How Many Components to Use?

This is, to some degree, an open question as it is a matter of personal preference. Note that if you choose as many components as there are markers, you will wind up subtracting out ALL effects, thus getting nothing from your tests. The maximum number of markers that can be selected is the number of samples less one. If a larger number is selected, then the number of principal components found will still be the number of samples less one.

The best answer consists of first simply obtaining the components themselves and their corresponding eigenvectors for N 1 principal components, where N is the total number of samples in the dataset. This can be done by either running uncorrected tests or from the separate Principal Component Analysis windows in the Quality Assurance menu from a spreadsheet. See Genotypic Principal Component Analysis or Numeric Principal Component Analysis.

Then evaluate the pattern of the eigenvalues in the spreadsheet or plot the eigenvalue variable column. (Right-click on the column header and select Plot Variable.) If the first few are very large compared with the remaining eigenvalues, then use that many components in a second analysis.
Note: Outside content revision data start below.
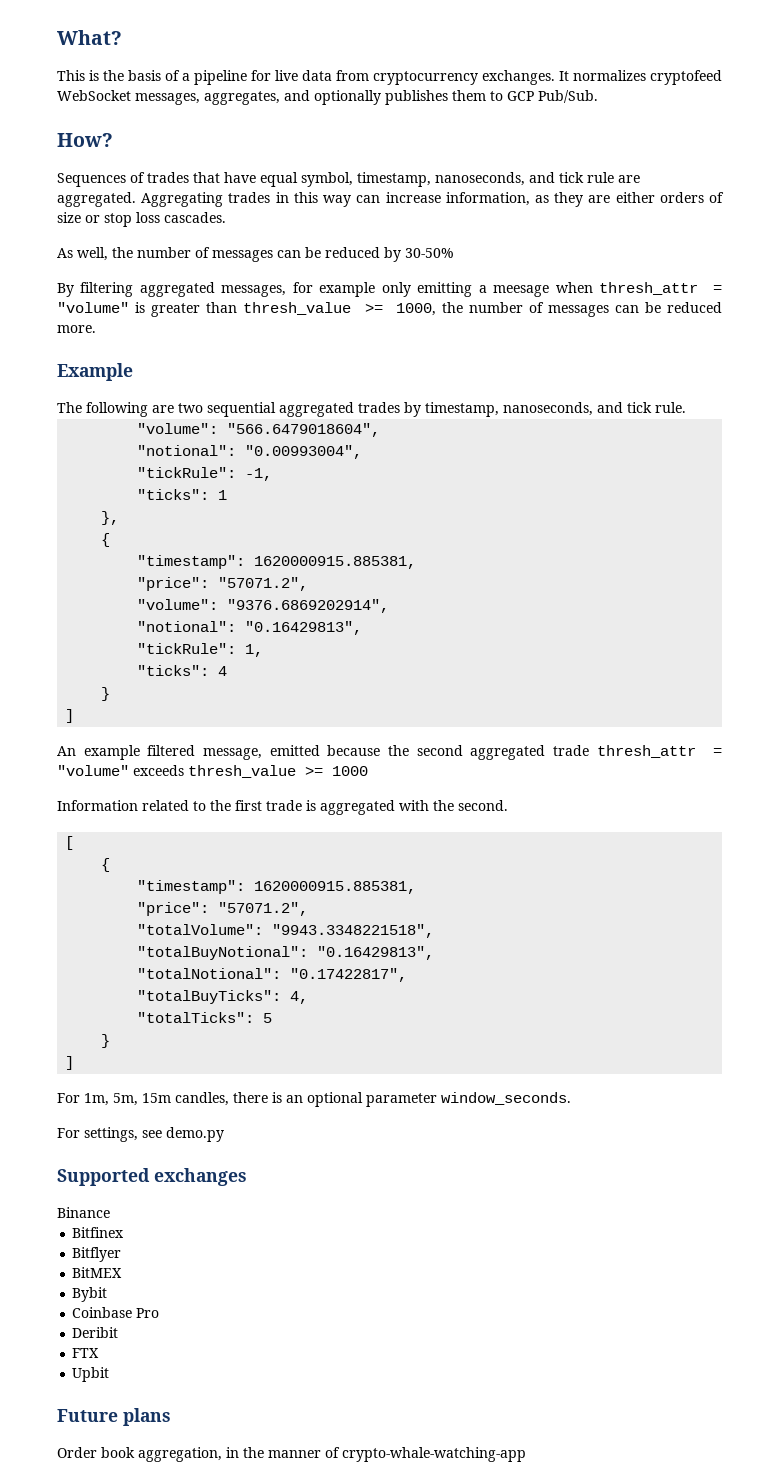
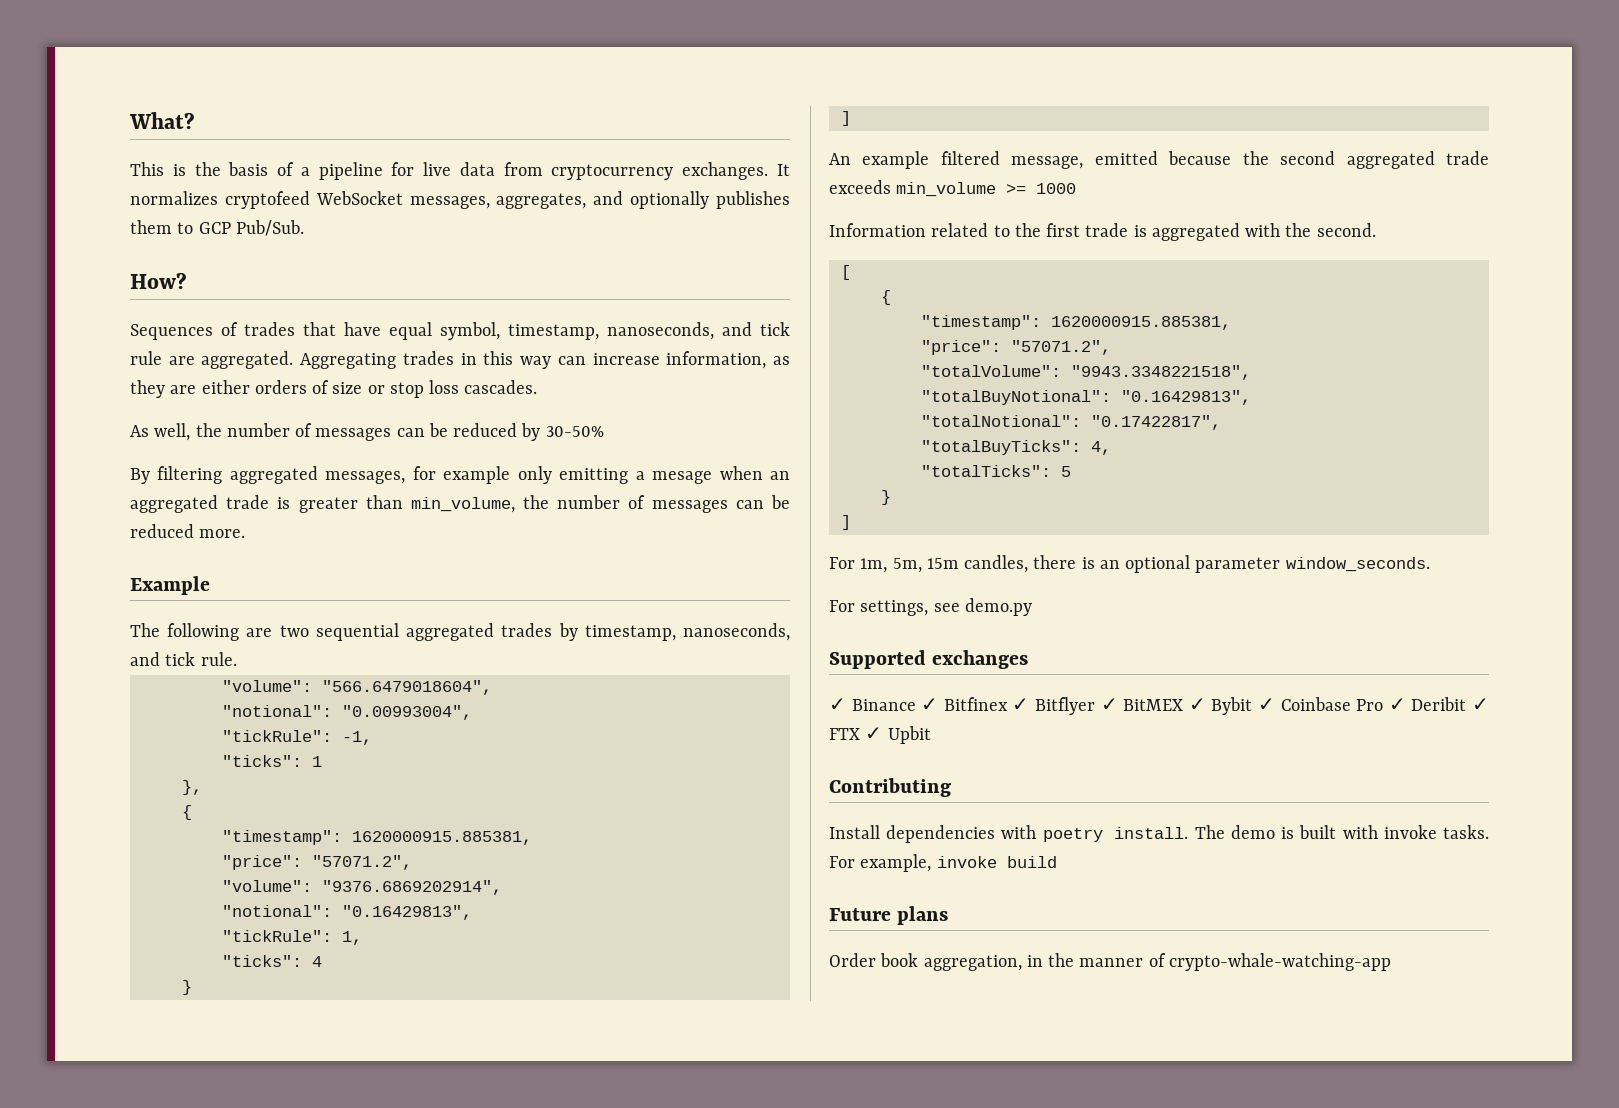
[493,282,722,297] [57,302,436,317] meesage when thresh_attr = "volume" is greater than thresh_value >= 1000, -> [652,466,790,484] [130,495,515,513] mesage when an aggregated trade is greater than min_volume,
[596,745,722,758] [57,765,296,778] thresh_attr = "volume" exceeds thresh_value -> [829,180,997,197] exceeds min_volume
(247, 1177) none -> [829,698,846,711] ✓
(110, 1212) // -> [921,698,939,711] ✓
(125, 1232) // -> [1012,698,1030,711] ✓
(122, 1254) // -> [1100,698,1118,711] ✓
(123, 1272) // -> [1188,698,1206,711] ✓
(108, 1294) // -> [1258,698,1275,711] ✓
[72,1327,119,1338] [72,1348,100,1358] [72,1367,110,1382] // Deribit // FTX // Upbit -> [1388,697,1490,711] [829,726,931,744] [829,778,951,797] [829,825,1489,843] [829,854,1057,872] ✓ Deribit ✓ FTX ✓ Upbit // Contributing // Install dependencies with poetry install. The demo is built with invoke tasks. For example, invoke build

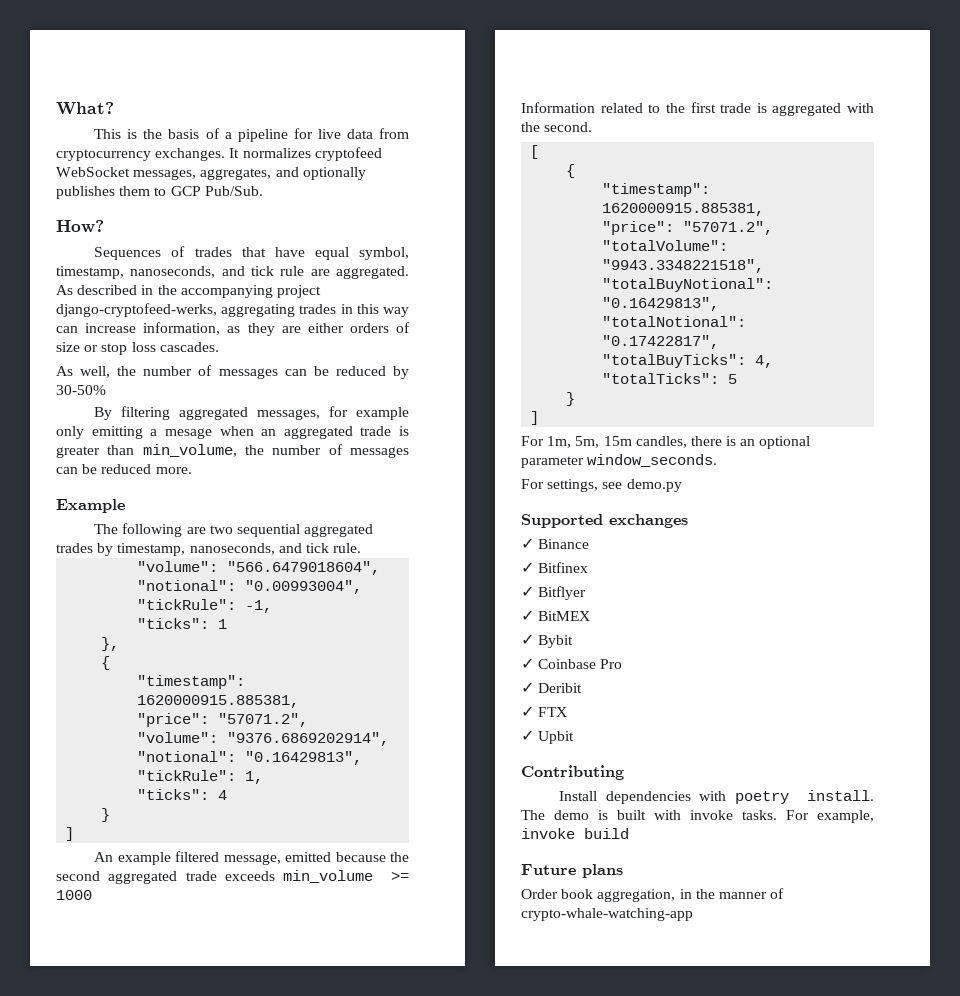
[300,353,397,369] Aggregating -> [56,285,321,298] [56,303,296,317] As described in the accompanying project django-cryptofeed-werks, aggregating
(916, 705) none -> (590, 544) //
(1008, 704) none -> (589, 567) //
(1095, 706) none -> (587, 593) //
(1184, 705) none -> (591, 616) //
(1253, 706) none -> (574, 641) //
(1384, 705) none -> (623, 664) //
(1467, 704) none -> (583, 688) //
(860, 734) none -> (568, 712) //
Another way to determine the number of components to use is to examine cluster plots of the first few eigenvalues plotted against each other, i.e. one versus two, two versus three, and so on. (See Multi-Color Scatter Plots for PCA or Gender Analysis.) When there are no longer discernible clusters of groups based on phenotype categories, then that is the number of components to use for PCA correction.

A Second Answer (for Genotypic Data Only)

The inflation factor can also be used to adjust for stratification. An inflation factor close to one would indicate stratification is not present in the data. The number of principal components can be determined by increasing or decreasing the number of components until the inflation factor is as close to one as possible. Using the inflation factor to determine the number of principal components to use is a variant of Genomic Control. See Correcting for Stratification by Genomic Control for more information.

Removing Outlier Subjects

If you are interested in what the principal components are, or wish to be more sure you have corrected for stratification through PCA, there is the option of repeating the determination of the principal components after removing patients or subjects from analysis who are found to have extreme values in one or more of the previously-determined principal components.

SVS automates this process. Select the number of principal components that should be involved in this process, how many standard deviations in all of these components a patient or subject should be within, and how many times to repeat this process. The final testing and principal components spreadsheet will avoid using any of the outlier subjects, which will be logged in a separate spreadsheet.

PCA-Corrected Association Testing

The only tests available, once you have corrected the input data for stratification using Principal Component Analysis, are the Correlation/Trend Test (Test Statistics) and Logistic/Linear Regression (Test Statistics).

This is because these tests are based on numeric values for both the predictor and the response. Thus, even if these numeric values are corrected from, for instance, the “simple” values derived from the genotypes of zero, one and two, or the “simple” values derived from a case/control variable of zero or one, this test may still be run.